## What to work on
Your answer should consist of every line from the records that holds the string "方法其实就是这样做的".
++++ Record excerpts ++++
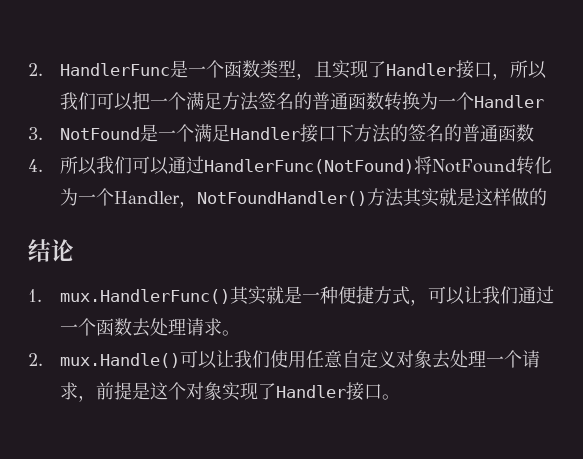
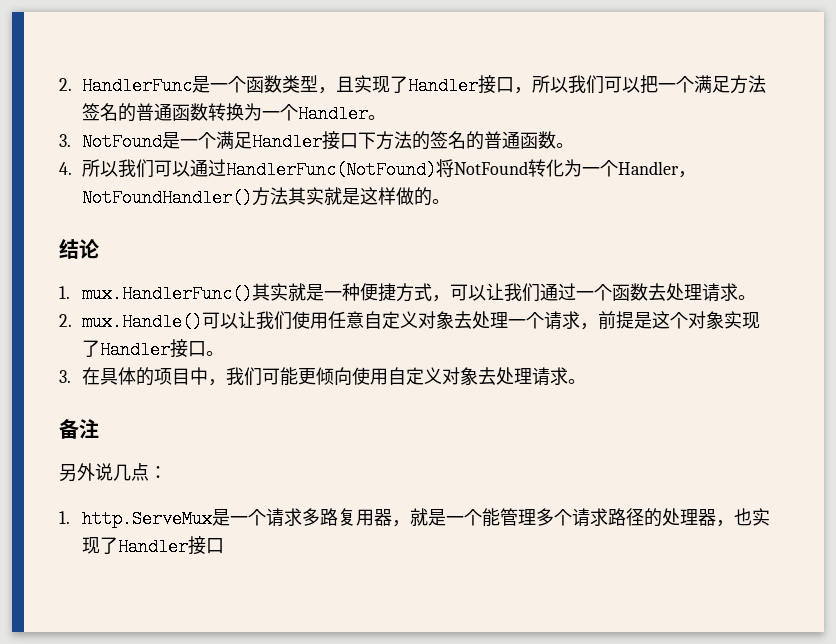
- 2. HandlerFunc是一个函数类型，且实现了Handler接口，所以我们可以把一个满足方法签名的普通函数转换为一个Handler
+ 2. HandlerFunc是一个函数类型，且实现了Handler接口，所以我们可以把一个满足方法签名的普通函数转换为一个Handler。
- 3. NotFound是一个满足Handler接口下方法的签名的普通函数
+ 3. NotFound是一个满足Handler接口下方法的签名的普通函数。
- 4.所以我们可以通过HandlerFunc(NotFound)将NotFound转化为一个Handler，NotFoundHandler()方法其实就是这样做的
+ 4.所以我们可以通过HandlerFunc(NotFound)将NotFound转化为一个Handler，NotFoundHandler()方法其实就是这样做的。
+ 3.在具体的项目中，我们可能更倾向使用自定义对象去处理请求。
+ 备注
+ 另外说几点：
+ 1. http.ServeMux是一个请求多路复用器，就是一个能管理多个请求路径的处理器，也实现了Handler接口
++++
## Answer section
- 4.所以我们可以通过HandlerFunc(NotFound)将NotFound转化为一个Handler，NotFoundHandler()方法其实就是这样做的
+ 4.所以我们可以通过HandlerFunc(NotFound)将NotFound转化为一个Handler，NotFoundHandler()方法其实就是这样做的。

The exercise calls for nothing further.